Supplied information:
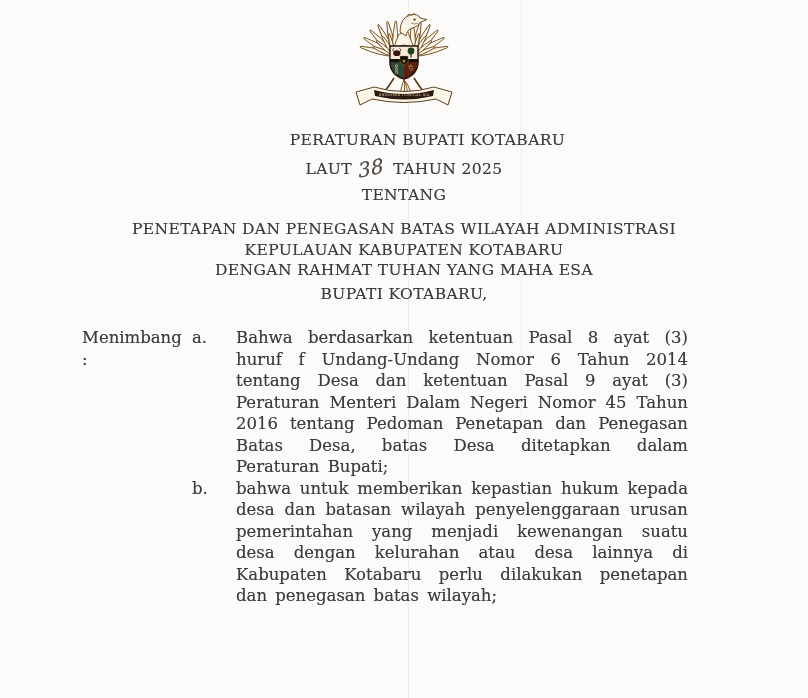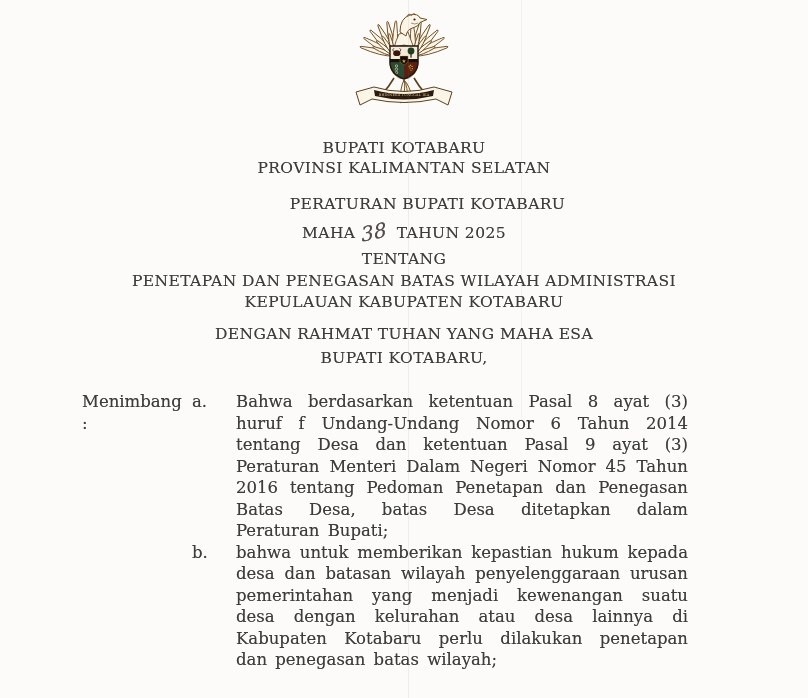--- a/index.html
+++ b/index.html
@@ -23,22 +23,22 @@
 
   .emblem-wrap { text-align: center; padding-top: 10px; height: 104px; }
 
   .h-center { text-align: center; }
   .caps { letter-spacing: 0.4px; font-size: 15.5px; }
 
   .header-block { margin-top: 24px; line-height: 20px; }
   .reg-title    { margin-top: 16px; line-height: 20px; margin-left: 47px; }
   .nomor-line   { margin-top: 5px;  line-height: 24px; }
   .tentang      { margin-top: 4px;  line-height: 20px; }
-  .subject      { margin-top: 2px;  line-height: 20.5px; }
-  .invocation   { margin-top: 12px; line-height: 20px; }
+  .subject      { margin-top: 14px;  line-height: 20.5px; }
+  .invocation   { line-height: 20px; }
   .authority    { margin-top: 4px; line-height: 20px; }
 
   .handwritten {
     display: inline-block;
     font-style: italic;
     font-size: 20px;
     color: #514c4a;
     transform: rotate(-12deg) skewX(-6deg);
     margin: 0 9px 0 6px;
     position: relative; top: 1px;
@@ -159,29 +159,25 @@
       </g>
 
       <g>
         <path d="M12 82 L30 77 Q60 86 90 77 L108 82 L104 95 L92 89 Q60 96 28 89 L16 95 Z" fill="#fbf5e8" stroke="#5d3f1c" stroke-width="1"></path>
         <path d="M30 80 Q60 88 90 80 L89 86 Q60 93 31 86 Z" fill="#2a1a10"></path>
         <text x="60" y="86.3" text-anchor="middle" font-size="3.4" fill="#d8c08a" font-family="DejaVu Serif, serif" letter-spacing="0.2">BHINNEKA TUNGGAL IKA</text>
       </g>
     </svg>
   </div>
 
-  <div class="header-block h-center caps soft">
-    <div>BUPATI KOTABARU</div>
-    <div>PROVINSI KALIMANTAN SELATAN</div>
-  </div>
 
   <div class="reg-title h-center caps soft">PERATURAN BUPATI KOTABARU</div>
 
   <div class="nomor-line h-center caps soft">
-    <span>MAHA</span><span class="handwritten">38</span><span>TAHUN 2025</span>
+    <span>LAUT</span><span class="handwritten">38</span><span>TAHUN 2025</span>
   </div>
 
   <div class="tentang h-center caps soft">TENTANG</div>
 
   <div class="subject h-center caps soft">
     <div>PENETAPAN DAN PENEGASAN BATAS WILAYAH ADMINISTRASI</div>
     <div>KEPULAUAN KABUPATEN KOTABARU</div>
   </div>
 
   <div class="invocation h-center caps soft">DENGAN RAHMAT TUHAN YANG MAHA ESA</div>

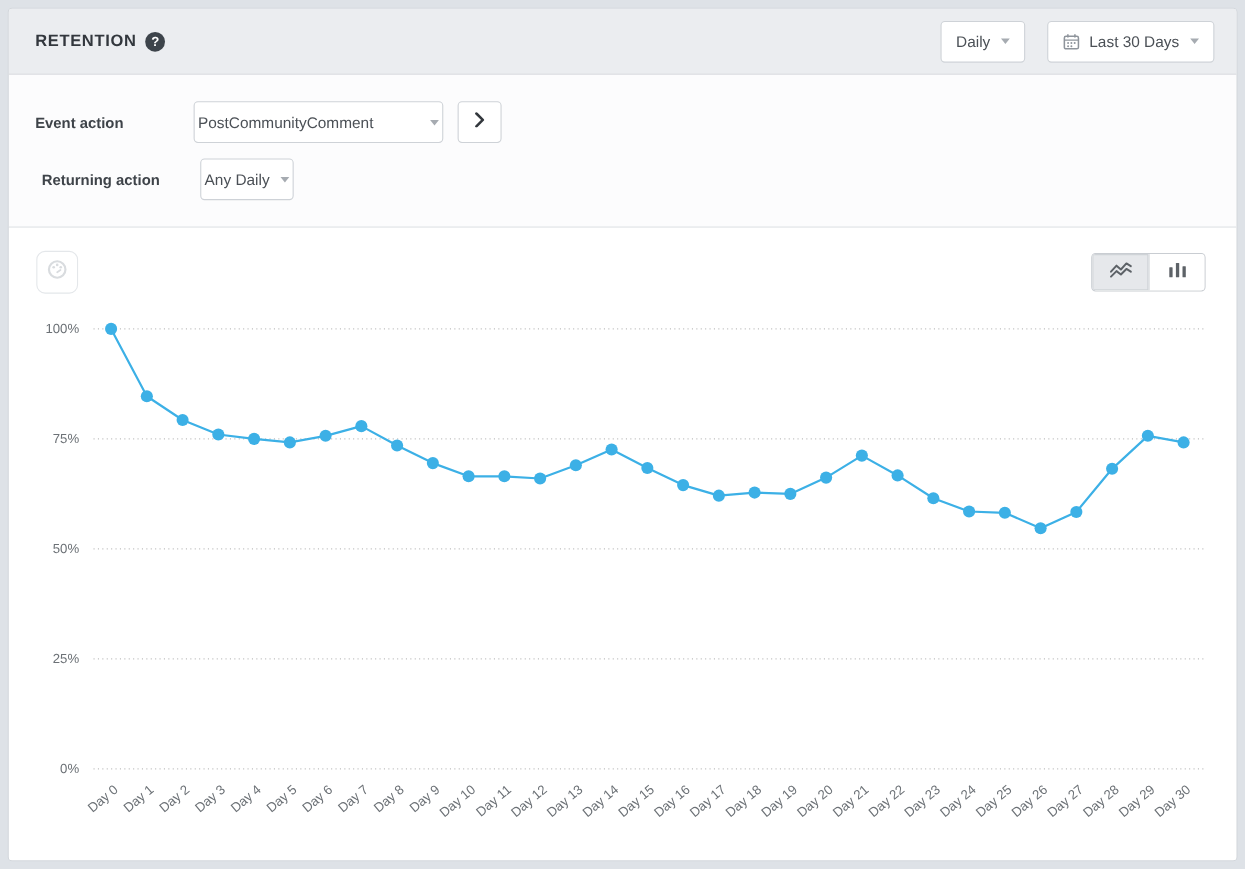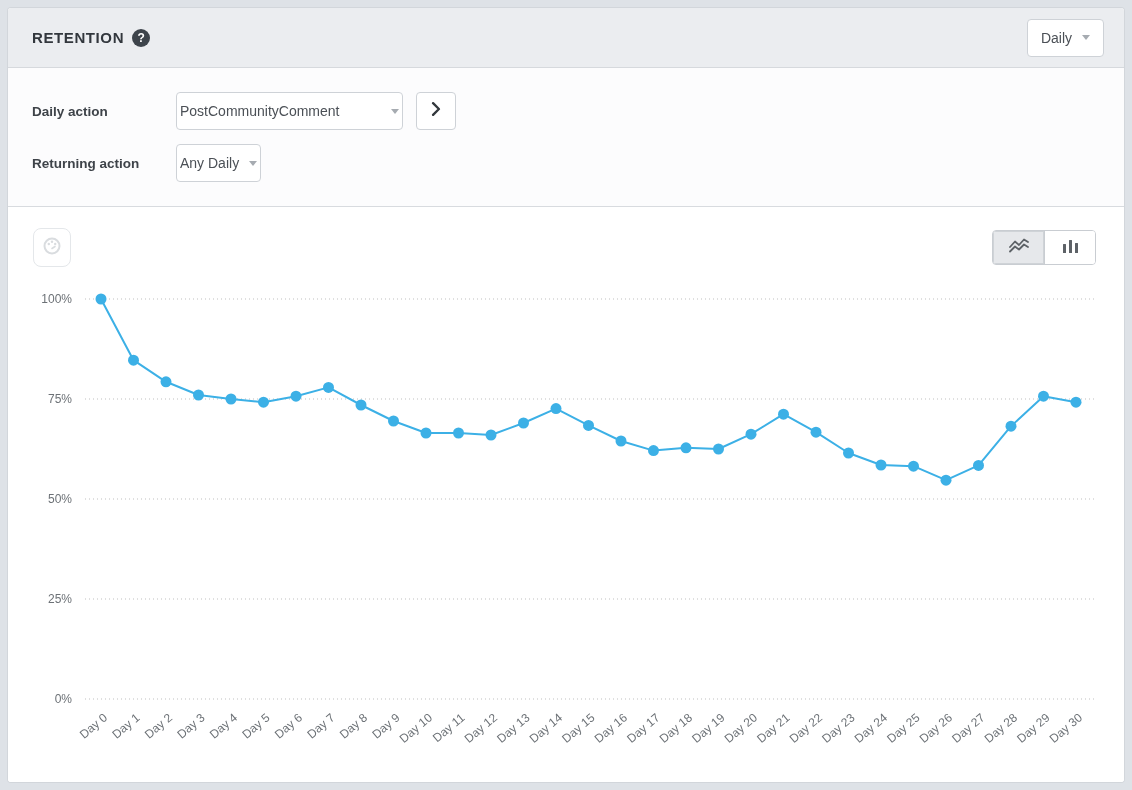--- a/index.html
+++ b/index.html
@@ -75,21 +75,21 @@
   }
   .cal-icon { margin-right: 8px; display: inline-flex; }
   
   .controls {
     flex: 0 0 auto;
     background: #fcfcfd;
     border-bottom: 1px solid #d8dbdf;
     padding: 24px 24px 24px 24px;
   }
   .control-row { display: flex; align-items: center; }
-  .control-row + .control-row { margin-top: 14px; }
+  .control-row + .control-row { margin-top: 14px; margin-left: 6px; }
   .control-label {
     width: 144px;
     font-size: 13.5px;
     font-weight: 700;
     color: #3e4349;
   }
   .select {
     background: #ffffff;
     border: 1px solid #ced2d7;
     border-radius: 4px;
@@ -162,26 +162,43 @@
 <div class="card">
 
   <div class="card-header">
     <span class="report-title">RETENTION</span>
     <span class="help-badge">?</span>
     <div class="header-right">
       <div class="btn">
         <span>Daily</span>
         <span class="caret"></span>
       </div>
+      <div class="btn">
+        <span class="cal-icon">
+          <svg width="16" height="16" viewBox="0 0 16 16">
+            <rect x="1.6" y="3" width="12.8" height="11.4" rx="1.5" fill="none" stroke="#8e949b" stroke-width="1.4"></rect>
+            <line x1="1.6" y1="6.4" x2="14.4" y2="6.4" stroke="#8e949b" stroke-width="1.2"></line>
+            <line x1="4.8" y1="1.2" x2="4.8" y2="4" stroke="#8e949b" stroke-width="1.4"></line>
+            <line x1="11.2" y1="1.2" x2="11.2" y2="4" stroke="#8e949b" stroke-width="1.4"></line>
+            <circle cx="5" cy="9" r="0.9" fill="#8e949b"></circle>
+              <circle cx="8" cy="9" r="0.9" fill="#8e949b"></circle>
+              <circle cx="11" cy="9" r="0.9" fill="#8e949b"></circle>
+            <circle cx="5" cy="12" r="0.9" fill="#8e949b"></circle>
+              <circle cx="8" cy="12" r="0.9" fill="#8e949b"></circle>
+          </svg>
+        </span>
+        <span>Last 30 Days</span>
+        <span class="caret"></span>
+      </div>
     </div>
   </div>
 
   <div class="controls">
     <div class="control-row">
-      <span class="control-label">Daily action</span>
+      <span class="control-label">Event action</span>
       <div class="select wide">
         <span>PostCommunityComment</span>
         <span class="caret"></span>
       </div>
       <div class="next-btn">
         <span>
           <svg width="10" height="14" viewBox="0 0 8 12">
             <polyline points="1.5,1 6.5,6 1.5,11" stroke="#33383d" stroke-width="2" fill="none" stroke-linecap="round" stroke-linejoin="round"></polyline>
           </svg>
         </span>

Problem description: Start at the top of the entries and repeat each line exactly, ending at the line that contains "24px; line-height: 20px;". Pictures are not part of the copy.

Solution for this problem:
--- a/index.html
+++ b/index.html
@@ -23,22 +23,22 @@
 
   .emblem-wrap { text-align: center; padding-top: 10px; height: 104px; }
 
   .h-center { text-align: center; }
   .caps { letter-spacing: 0.4px; font-size: 15.5px; }
 
   .header-block { margin-top: 24px; line-height: 20px; }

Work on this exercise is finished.